> Exercise directions
Your response should be an exact reproduction of the data below, beginning at the line containing "height: 86px;" and ending with the final line.

> Input for this task

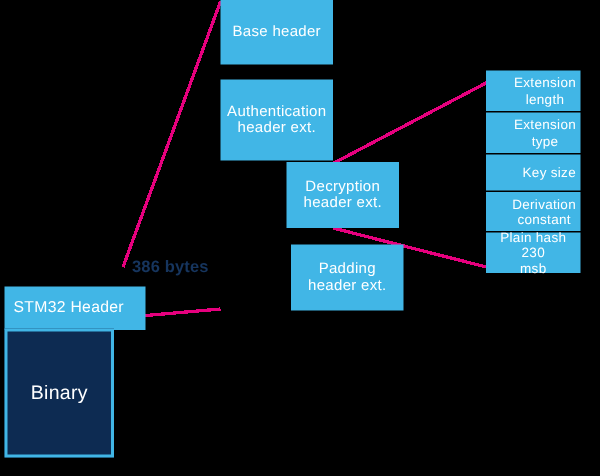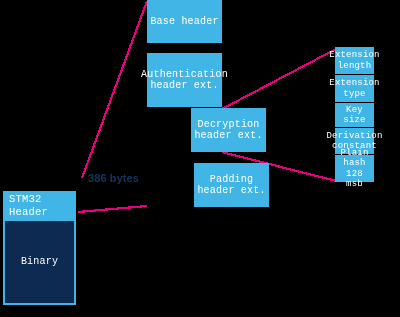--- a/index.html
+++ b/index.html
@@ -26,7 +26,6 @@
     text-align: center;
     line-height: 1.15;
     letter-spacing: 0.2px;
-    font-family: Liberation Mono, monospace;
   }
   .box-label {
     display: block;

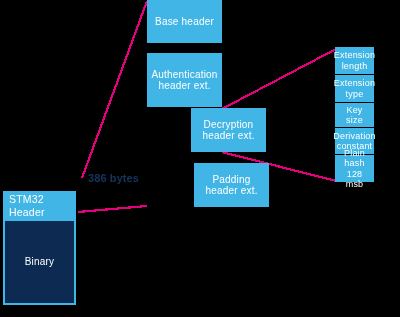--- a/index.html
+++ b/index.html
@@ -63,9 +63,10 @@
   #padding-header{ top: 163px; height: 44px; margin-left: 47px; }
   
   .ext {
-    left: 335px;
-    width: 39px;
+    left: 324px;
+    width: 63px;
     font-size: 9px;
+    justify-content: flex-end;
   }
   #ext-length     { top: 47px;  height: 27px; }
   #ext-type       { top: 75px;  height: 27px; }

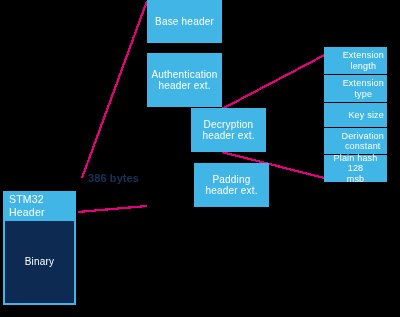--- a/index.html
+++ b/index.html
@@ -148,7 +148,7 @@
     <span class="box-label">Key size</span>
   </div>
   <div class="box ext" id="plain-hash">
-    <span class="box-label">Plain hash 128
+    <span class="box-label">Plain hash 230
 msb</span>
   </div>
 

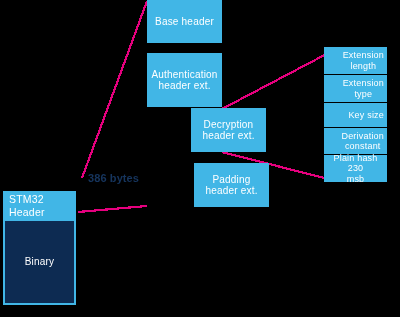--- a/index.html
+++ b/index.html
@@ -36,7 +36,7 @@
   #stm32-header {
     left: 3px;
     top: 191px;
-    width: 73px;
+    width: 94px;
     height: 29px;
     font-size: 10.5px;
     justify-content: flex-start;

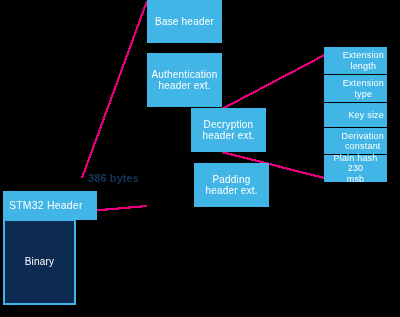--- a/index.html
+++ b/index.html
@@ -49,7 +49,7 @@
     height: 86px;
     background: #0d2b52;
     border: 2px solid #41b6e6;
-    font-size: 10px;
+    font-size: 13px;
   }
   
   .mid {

> Written answer
     height: 86px;
     background: #0d2b52;
     border: 2px solid #41b6e6;
-    font-size: 10px;
+    font-size: 13px;
   }
   
   .mid {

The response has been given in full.